Dix-huit hectares : c’est la superficie initiale des zones humides de Sivens. Le chantier du projet de barrage initial en a détruit la majeure partie et seuls cinq hectares ont été réhabilités depuis. L’hypothèse toujours sur la table d’un nouveau projet de barrage à Sivens, à trois cents mètres en amont, aurait nécessairement des conséquences sur les zones humides restantes. Bérangère Abba a fait part d’une volonté de « cartographier finement l’état actuel de l’ensemble des zones humides de la vallée » — ce qui n’avait donc pas été fait jusqu’alors.

Un million d’euros : le coût de la concertation et des études s’y rattachant. Cela inclut l’audit préalable, l’accompagnement par AgroParisTech pour lancer la concertation, l’évaluation globale des besoins (supplémentaires) en eau de la vallée ainsi que les nouvelles études annoncées lundi sur le recensement des zones humides et les effets des futurs projets.
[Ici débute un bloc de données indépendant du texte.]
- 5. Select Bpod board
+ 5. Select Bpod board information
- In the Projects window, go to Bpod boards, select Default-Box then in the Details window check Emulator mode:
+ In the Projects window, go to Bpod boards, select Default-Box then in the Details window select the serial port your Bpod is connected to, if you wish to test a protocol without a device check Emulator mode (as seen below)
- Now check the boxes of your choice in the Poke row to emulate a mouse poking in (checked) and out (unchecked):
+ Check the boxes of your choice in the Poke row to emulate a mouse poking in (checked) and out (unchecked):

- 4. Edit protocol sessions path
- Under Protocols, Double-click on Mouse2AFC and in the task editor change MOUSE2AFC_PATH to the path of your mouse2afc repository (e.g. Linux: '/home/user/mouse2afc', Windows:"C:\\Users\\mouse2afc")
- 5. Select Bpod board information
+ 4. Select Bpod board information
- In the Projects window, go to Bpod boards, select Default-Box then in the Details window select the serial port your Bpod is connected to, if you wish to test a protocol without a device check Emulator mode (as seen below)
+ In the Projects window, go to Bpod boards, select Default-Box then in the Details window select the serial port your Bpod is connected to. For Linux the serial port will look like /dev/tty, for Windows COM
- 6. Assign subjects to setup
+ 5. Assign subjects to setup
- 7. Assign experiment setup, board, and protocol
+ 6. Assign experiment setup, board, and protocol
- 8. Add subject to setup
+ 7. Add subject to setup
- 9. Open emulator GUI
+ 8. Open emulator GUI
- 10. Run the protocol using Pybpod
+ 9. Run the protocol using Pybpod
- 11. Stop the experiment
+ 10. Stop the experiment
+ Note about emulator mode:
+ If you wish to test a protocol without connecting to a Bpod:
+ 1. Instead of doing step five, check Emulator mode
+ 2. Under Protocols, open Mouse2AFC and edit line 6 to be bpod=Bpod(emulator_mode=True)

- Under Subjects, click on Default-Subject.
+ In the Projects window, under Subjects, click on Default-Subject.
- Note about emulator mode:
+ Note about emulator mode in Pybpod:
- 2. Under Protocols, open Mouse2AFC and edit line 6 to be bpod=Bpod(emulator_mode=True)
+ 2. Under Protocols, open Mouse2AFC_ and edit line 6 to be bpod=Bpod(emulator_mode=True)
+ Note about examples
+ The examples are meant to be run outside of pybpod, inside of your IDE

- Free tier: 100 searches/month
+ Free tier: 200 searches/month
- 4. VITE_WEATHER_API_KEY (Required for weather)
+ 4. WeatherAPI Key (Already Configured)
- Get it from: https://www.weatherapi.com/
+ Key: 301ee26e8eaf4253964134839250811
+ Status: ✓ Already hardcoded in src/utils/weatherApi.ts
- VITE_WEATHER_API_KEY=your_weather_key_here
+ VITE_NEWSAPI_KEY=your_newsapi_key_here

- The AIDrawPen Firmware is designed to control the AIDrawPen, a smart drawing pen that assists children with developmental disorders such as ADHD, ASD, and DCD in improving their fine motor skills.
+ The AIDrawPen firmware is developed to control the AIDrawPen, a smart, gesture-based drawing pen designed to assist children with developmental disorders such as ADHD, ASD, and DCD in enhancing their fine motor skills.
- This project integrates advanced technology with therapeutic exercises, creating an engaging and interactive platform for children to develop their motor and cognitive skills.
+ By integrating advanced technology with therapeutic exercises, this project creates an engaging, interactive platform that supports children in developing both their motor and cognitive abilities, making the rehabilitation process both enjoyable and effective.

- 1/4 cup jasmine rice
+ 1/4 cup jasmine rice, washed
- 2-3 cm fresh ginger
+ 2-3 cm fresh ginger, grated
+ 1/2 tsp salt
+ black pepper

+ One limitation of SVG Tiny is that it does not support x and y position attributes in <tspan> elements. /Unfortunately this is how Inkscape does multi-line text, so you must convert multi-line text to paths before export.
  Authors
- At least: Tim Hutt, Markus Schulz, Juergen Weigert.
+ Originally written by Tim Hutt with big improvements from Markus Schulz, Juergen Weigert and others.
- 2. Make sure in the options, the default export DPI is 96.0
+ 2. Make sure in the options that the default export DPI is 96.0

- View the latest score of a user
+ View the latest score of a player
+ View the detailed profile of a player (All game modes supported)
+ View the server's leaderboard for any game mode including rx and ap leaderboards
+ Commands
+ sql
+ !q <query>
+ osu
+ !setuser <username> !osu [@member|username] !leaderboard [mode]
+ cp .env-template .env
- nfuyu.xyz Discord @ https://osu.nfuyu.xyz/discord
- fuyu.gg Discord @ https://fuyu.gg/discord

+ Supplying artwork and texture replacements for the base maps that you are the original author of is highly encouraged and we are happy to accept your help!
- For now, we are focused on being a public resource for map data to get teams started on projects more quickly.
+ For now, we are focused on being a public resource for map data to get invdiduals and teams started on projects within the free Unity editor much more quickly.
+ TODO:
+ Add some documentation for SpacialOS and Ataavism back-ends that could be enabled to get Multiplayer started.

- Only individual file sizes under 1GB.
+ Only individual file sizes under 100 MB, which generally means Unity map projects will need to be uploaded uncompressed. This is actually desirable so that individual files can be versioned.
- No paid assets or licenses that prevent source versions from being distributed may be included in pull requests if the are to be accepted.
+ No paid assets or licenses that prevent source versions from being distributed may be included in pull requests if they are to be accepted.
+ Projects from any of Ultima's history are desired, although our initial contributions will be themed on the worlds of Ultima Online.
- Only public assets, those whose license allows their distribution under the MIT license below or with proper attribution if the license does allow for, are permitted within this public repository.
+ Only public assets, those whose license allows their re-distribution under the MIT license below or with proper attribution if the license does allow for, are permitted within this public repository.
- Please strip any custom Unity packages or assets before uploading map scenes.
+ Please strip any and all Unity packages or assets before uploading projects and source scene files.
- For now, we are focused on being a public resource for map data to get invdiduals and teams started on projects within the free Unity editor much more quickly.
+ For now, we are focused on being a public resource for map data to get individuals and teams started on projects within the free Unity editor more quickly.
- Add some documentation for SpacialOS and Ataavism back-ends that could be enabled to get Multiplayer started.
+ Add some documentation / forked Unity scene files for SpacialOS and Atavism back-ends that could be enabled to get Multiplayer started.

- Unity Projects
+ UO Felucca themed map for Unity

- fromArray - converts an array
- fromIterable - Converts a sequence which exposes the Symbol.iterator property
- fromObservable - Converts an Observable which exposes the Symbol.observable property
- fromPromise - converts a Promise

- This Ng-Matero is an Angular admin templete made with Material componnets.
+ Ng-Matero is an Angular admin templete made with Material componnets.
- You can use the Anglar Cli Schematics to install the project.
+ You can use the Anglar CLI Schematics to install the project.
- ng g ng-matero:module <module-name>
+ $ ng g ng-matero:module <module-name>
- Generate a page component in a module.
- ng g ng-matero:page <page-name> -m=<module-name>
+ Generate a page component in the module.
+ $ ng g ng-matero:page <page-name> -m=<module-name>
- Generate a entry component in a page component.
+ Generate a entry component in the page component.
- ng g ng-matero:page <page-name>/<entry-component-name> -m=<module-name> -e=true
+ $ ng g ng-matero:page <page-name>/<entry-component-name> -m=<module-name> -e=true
S’y ajoutent 3,4 millions d’euros versés par l’État au département du Tarn à la suite de l’abandon du projet initial et pour restauration des zones humides.
Plusieurs mois : le temps nécessaire pour que les nouvelles études aboutissent, que les collectivités locales se constituent en société d’économie mixte et propose à l’instance de concertation des solutions concrètes, chiffrées et détaillées. Un énième délai donc. « Que l’État donne aujourd’hui une solution clé en main alors qu’il n’y a pas eu d’accord au sein de l’instance de coconstruction aurait été la négation des années de concertation », a déclaré Bérangère Abba.
27 ans : l’âge qu’aurait eu aujourd’hui Rémi Fraisse, tué par un gendarme le 26 octobre 2014. Une vie qui aurait été épargnée si l’ensemble des mesures annoncées lundi avaient été prises dès le début du projet, si une véritable concertation avait eu lieu en amont, avec un véritable débat public ouvert sur l’ensemble des besoins de cette vallée tarnaise tenant compte des multiples avis défavorables et réserves de toutes les autorités environnementales.